### PROBLEM DESCRIPTION
Your copy should match the records below word for word and contain no pictures.

### Source records

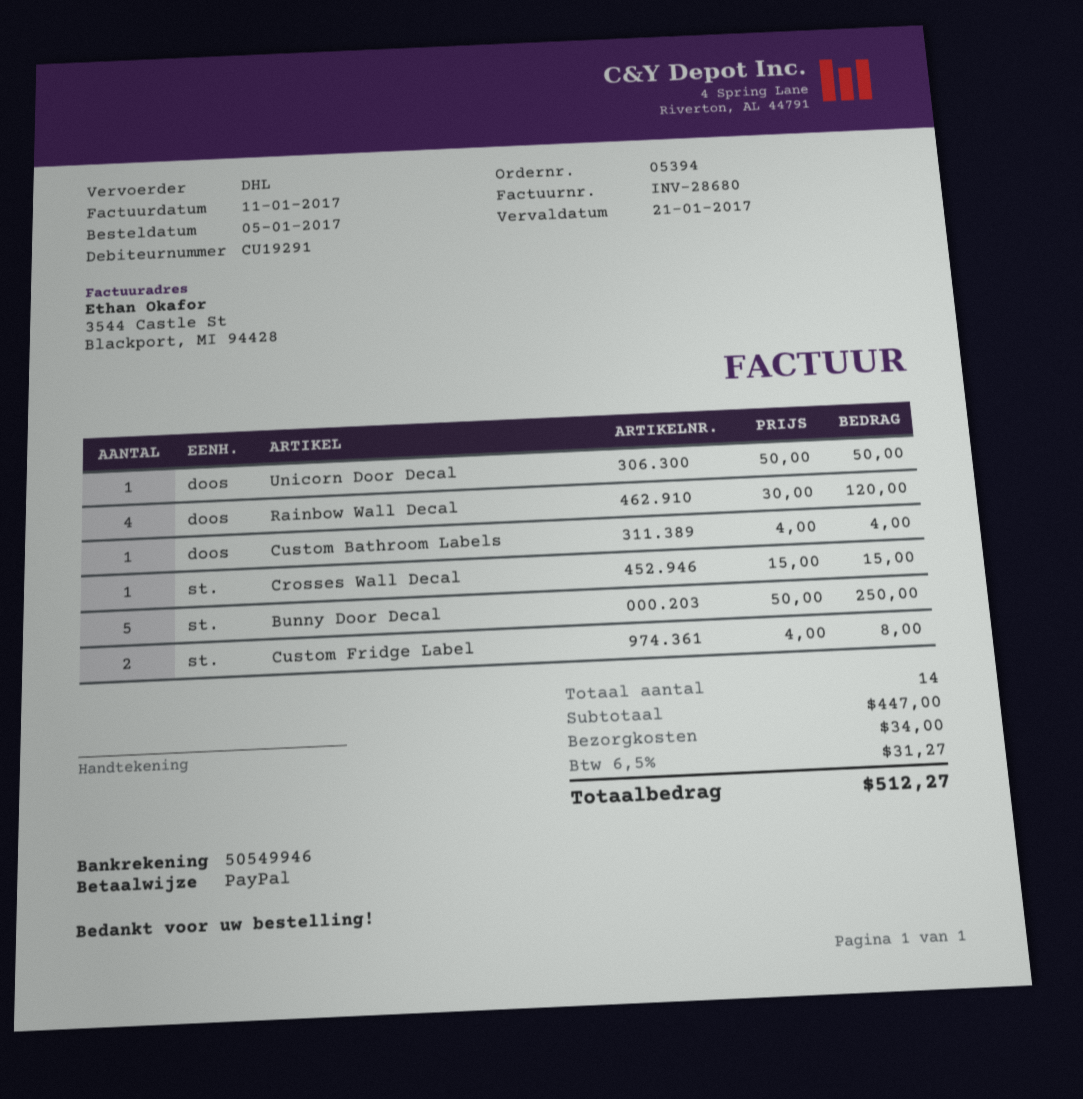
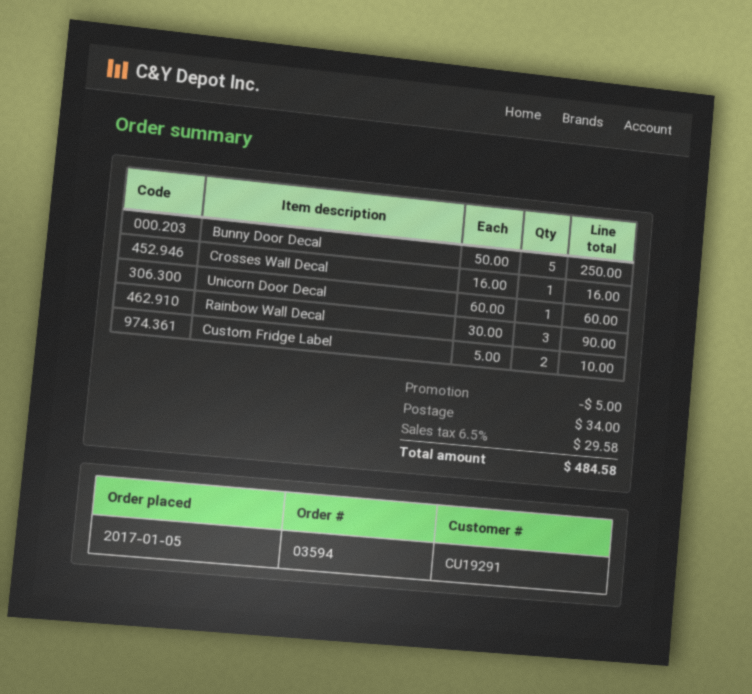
order number: 05394 -> 03594
Unicorn Door Decal: 1 x 50.00 = 50.00 -> 1 x 60.00 = 60.00
Rainbow Wall Decal: 4 x 30.00 = 120.00 -> 3 x 30.00 = 90.00
Custom Bathroom Labels: 1 x 4.00 = 4.00 -> none
Crosses Wall Decal: 1 x 15.00 = 15.00 -> 1 x 16.00 = 16.00
Custom Fridge Label: 2 x 4.00 = 8.00 -> 2 x 5.00 = 10.00
discount: none -> 5.00
tax: 6.5% = 31.27 -> 6.5% = 29.58
total: 512.27 -> 484.58

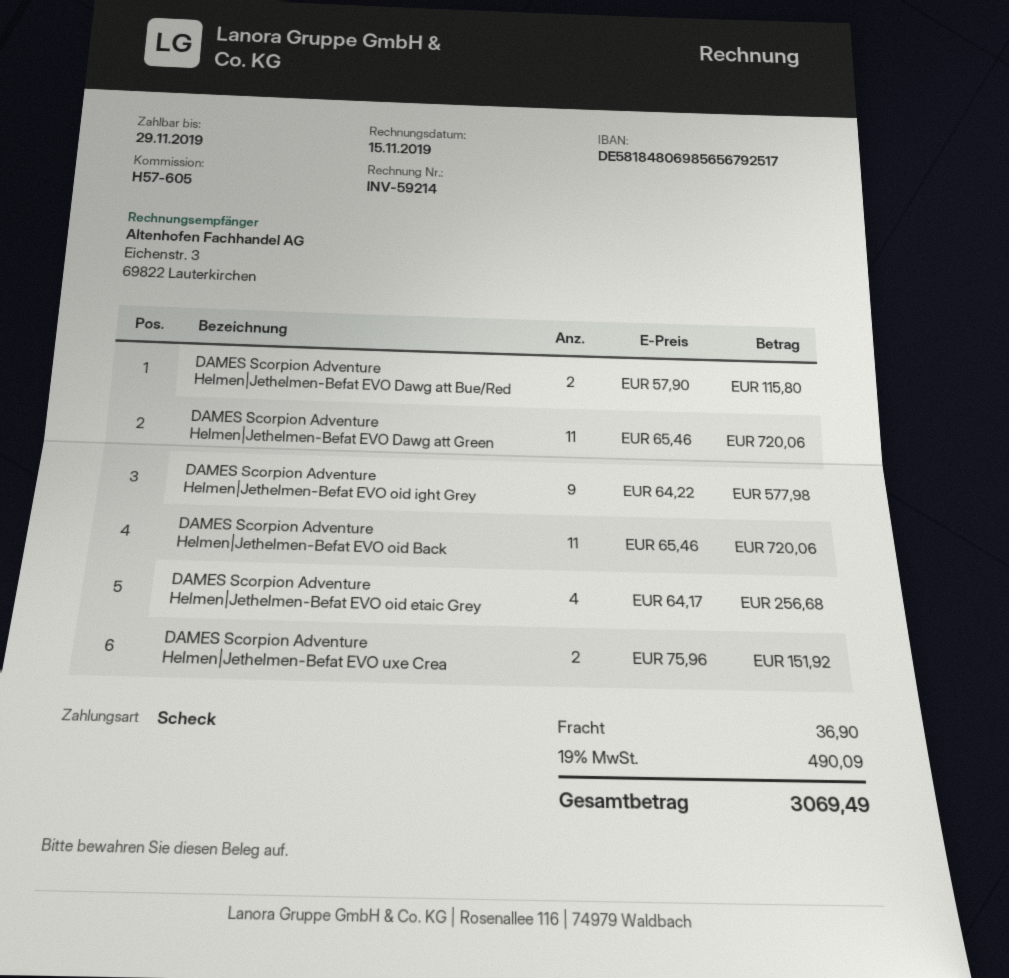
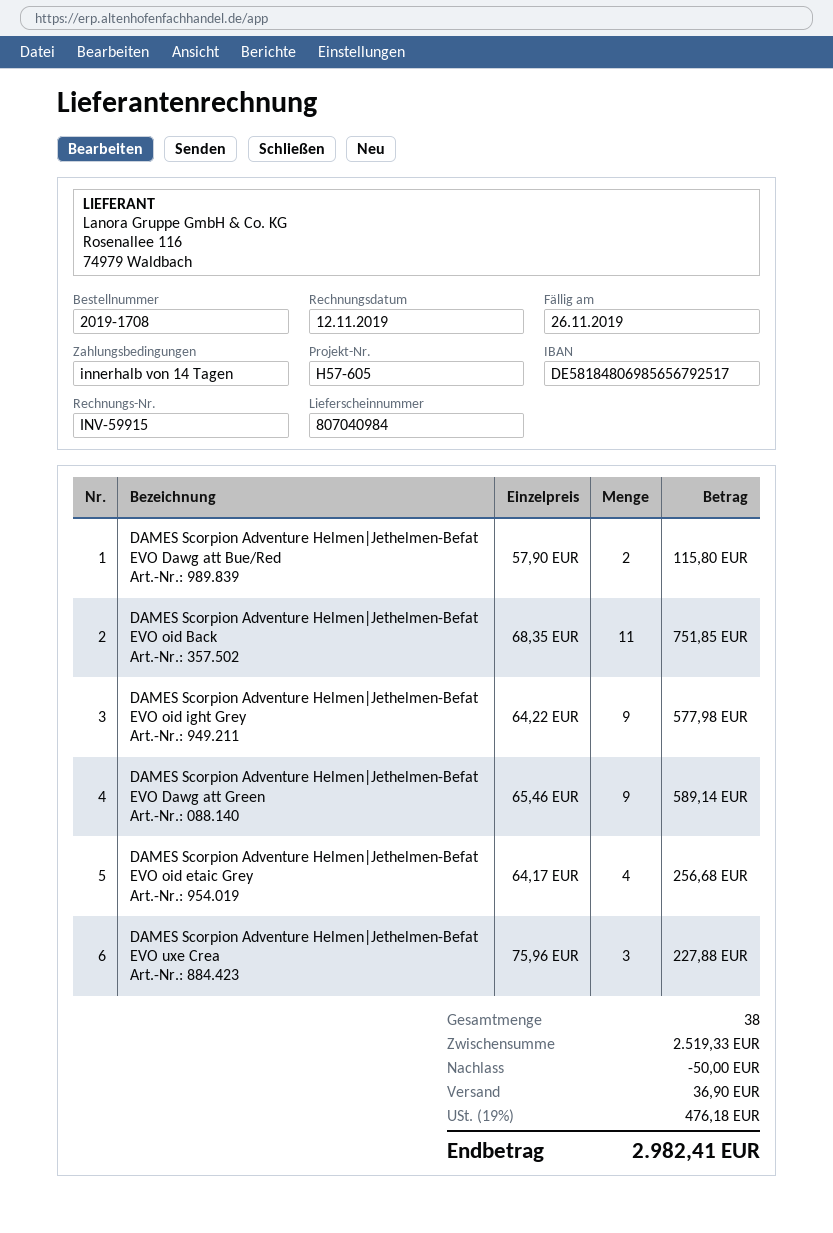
invoice number: INV-59214 -> INV-59915
invoice date: 2019-11-15 -> 2019-11-12
due date: 2019-11-29 -> 2019-11-26
DAMES Scorpion Adventure Helmen|Jethelmen-Befat EVO Dawg att Green: 11 x 65.46 = 720.06 -> 9 x 65.46 = 589.14
DAMES Scorpion Adventure Helmen|Jethelmen-Befat EVO oid Back: 11 x 65.46 = 720.06 -> 11 x 68.35 = 751.85
DAMES Scorpion Adventure Helmen|Jethelmen-Befat EVO uxe Crea: 2 x 75.96 = 151.92 -> 3 x 75.96 = 227.88
discount: none -> 50.00
tax: 19% = 490.09 -> 19% = 476.18
total: 3069.49 -> 2982.41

### ANSWER BELOW
order number: 05394 -> 03594
Unicorn Door Decal: 1 x 50.00 = 50.00 -> 1 x 60.00 = 60.00
Rainbow Wall Decal: 4 x 30.00 = 120.00 -> 3 x 30.00 = 90.00
Custom Bathroom Labels: 1 x 4.00 = 4.00 -> none
Crosses Wall Decal: 1 x 15.00 = 15.00 -> 1 x 16.00 = 16.00
Custom Fridge Label: 2 x 4.00 = 8.00 -> 2 x 5.00 = 10.00
discount: none -> 5.00
tax: 6.5% = 31.27 -> 6.5% = 29.58
total: 512.27 -> 484.58

invoice number: INV-59214 -> INV-59915
invoice date: 2019-11-15 -> 2019-11-12
due date: 2019-11-29 -> 2019-11-26
DAMES Scorpion Adventure Helmen|Jethelmen-Befat EVO Dawg att Green: 11 x 65.46 = 720.06 -> 9 x 65.46 = 589.14
DAMES Scorpion Adventure Helmen|Jethelmen-Befat EVO oid Back: 11 x 65.46 = 720.06 -> 11 x 68.35 = 751.85
DAMES Scorpion Adventure Helmen|Jethelmen-Befat EVO uxe Crea: 2 x 75.96 = 151.92 -> 3 x 75.96 = 227.88
discount: none -> 50.00
tax: 19% = 490.09 -> 19% = 476.18
total: 3069.49 -> 2982.41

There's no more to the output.